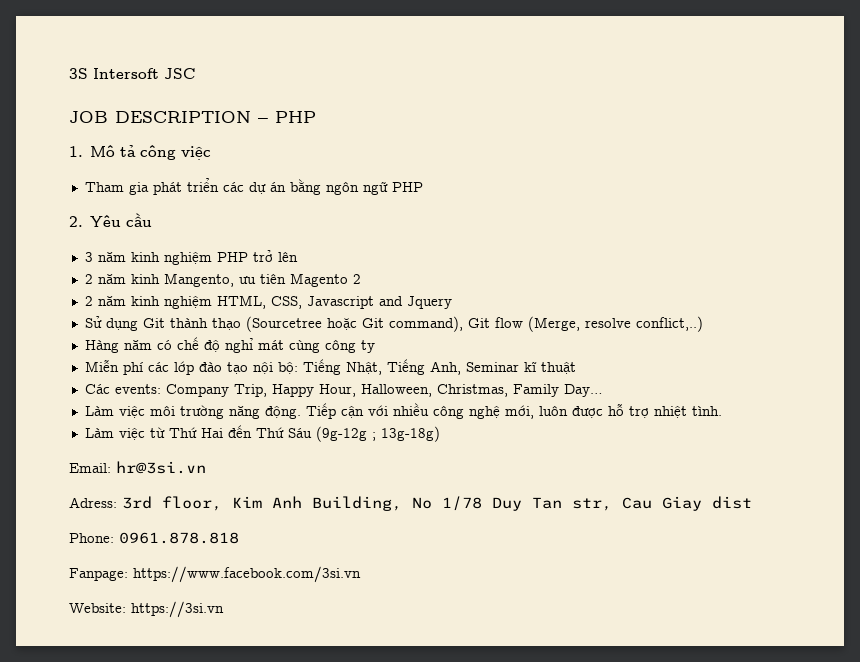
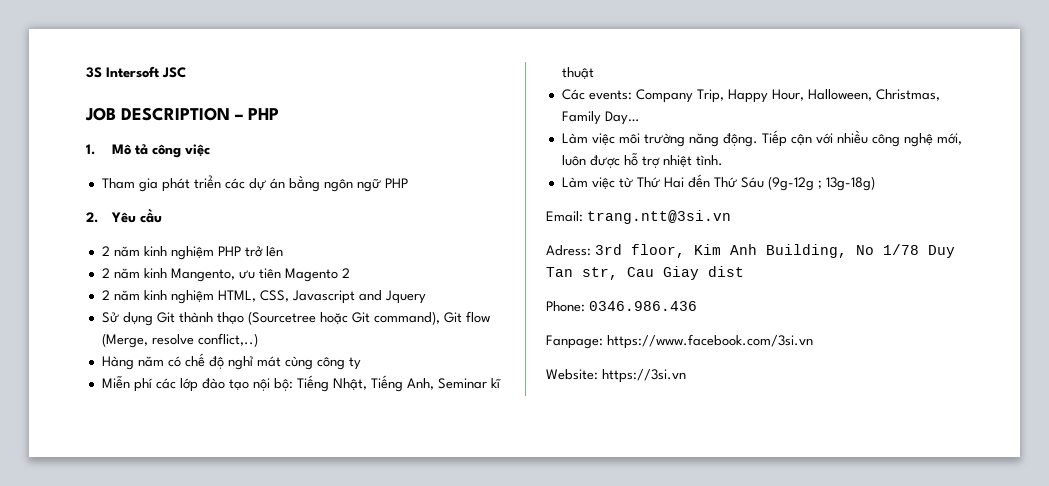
[84,252,93,262] 3 -> [101,246,110,256] 2
[116,461,206,474] hr@3si.vn -> [587,210,731,224] trang.ntt@3si.vn
[119,532,239,544] 0961.878.818 -> [589,301,697,311] 0346.986.436

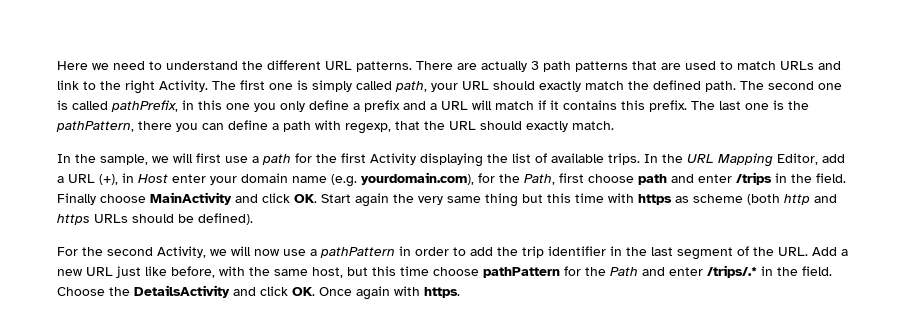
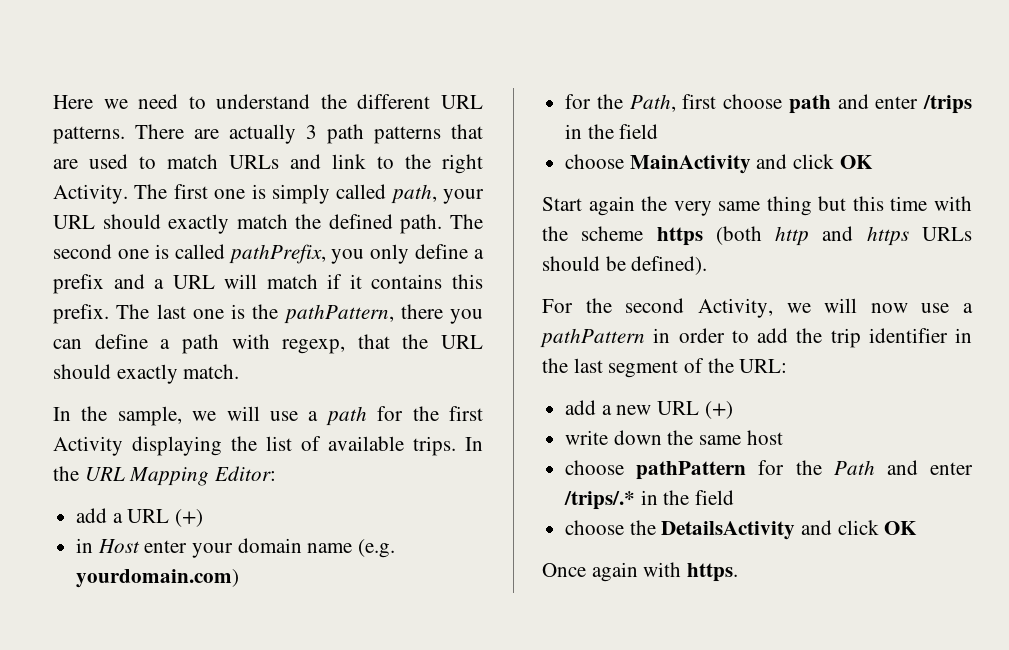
[182,100,250,110] in this one -> (326, 254) none
[196,153,221,163] first -> (260, 413) none
[777,153,818,165] Editor, -> [214,466,277,481] Editor: //
[99,174,118,185] (+), -> [175,509,204,527] (+) //
[361,172,474,185] yourdomain.com), -> [76,569,240,588] yourdomain.com) //
[816,173,846,183] [57,193,96,205] field. Finally -> [619,124,659,139] field //
[294,194,317,203] OK. -> [839,155,873,169] OK //
[638,194,743,205] https as scheme -> [542,226,703,246] the scheme https
[778,247,837,256] URL. Add -> [739,359,788,373] [565,400,597,415] URL: // add
[116,266,429,278] just like before, with the same host, but this time -> [704,401,733,419] [565,430,783,445] (+) // write down the same host //
[802,266,832,276] [57,287,105,296] field. Choose -> [695,490,735,505] [565,520,625,535] field // choose
[292,287,315,296] OK. -> [884,521,918,535] OK //

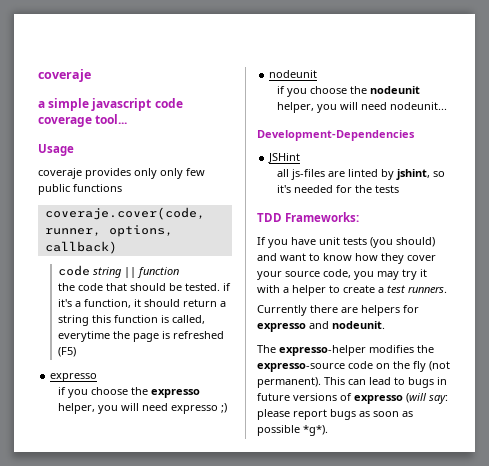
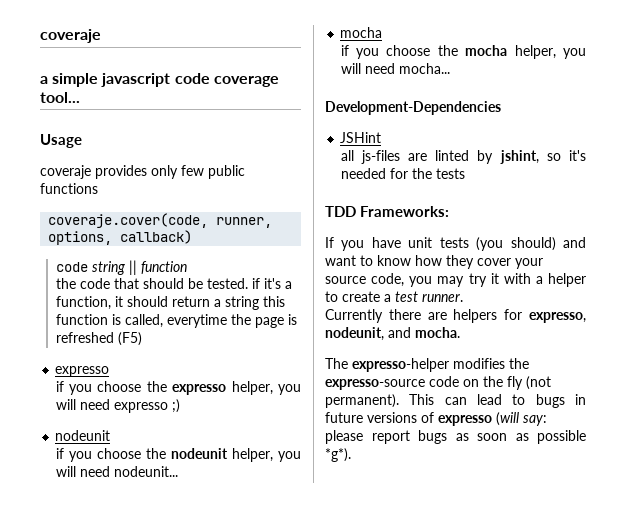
[160,168,183,179] only -> (178, 172) none
(447, 106) none -> [340,27,383,38] [340,45,586,59] [340,63,450,74] // mocha // if you choose the mocha helper, you will need mocha...
[408,286,447,293] runners. -> [422,294,463,302] runner.
[257,321,385,332] expresso and nodeunit. -> [529,312,586,323] [325,327,460,341] expresso, nodeunit, and mocha.

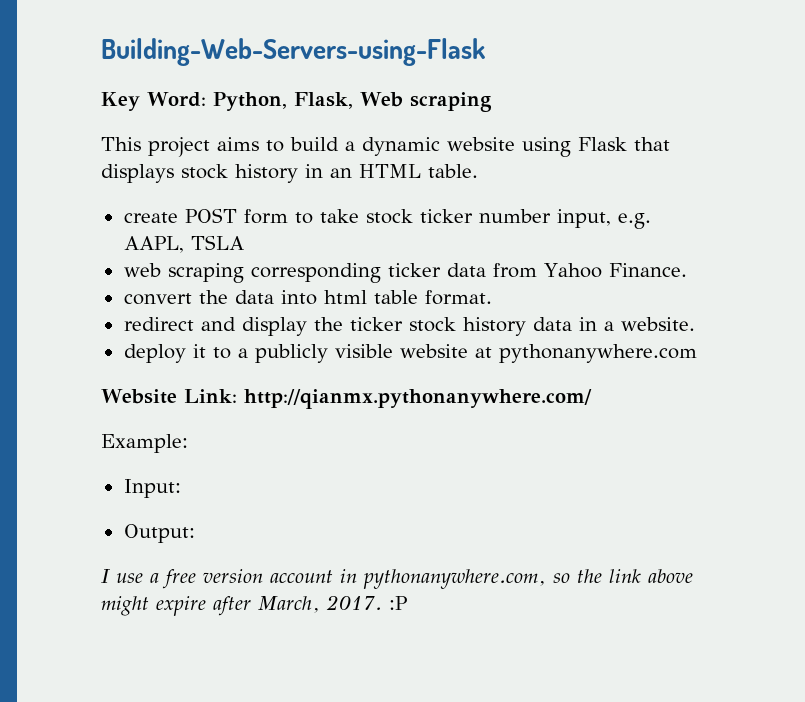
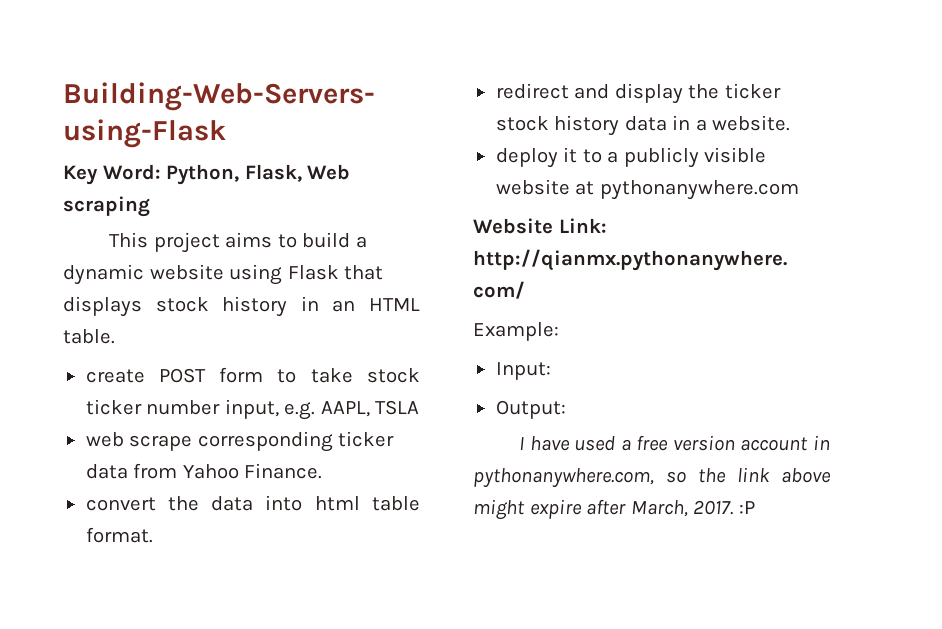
[167,263,244,283] scraping -> [129,435,193,451] scrape
[116,573,143,583] use -> [529,436,616,451] have used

········

> [What needs to be done] Look over the records above, and wherever a line contains the string "mocha", copy that line.

> [Task output]
(447, 106) none -> [340,27,383,38] [340,45,586,59] [340,63,450,74] // mocha // if you choose the mocha helper, you will need mocha...
[257,321,385,332] expresso and nodeunit. -> [529,312,586,323] [325,327,460,341] expresso, nodeunit, and mocha.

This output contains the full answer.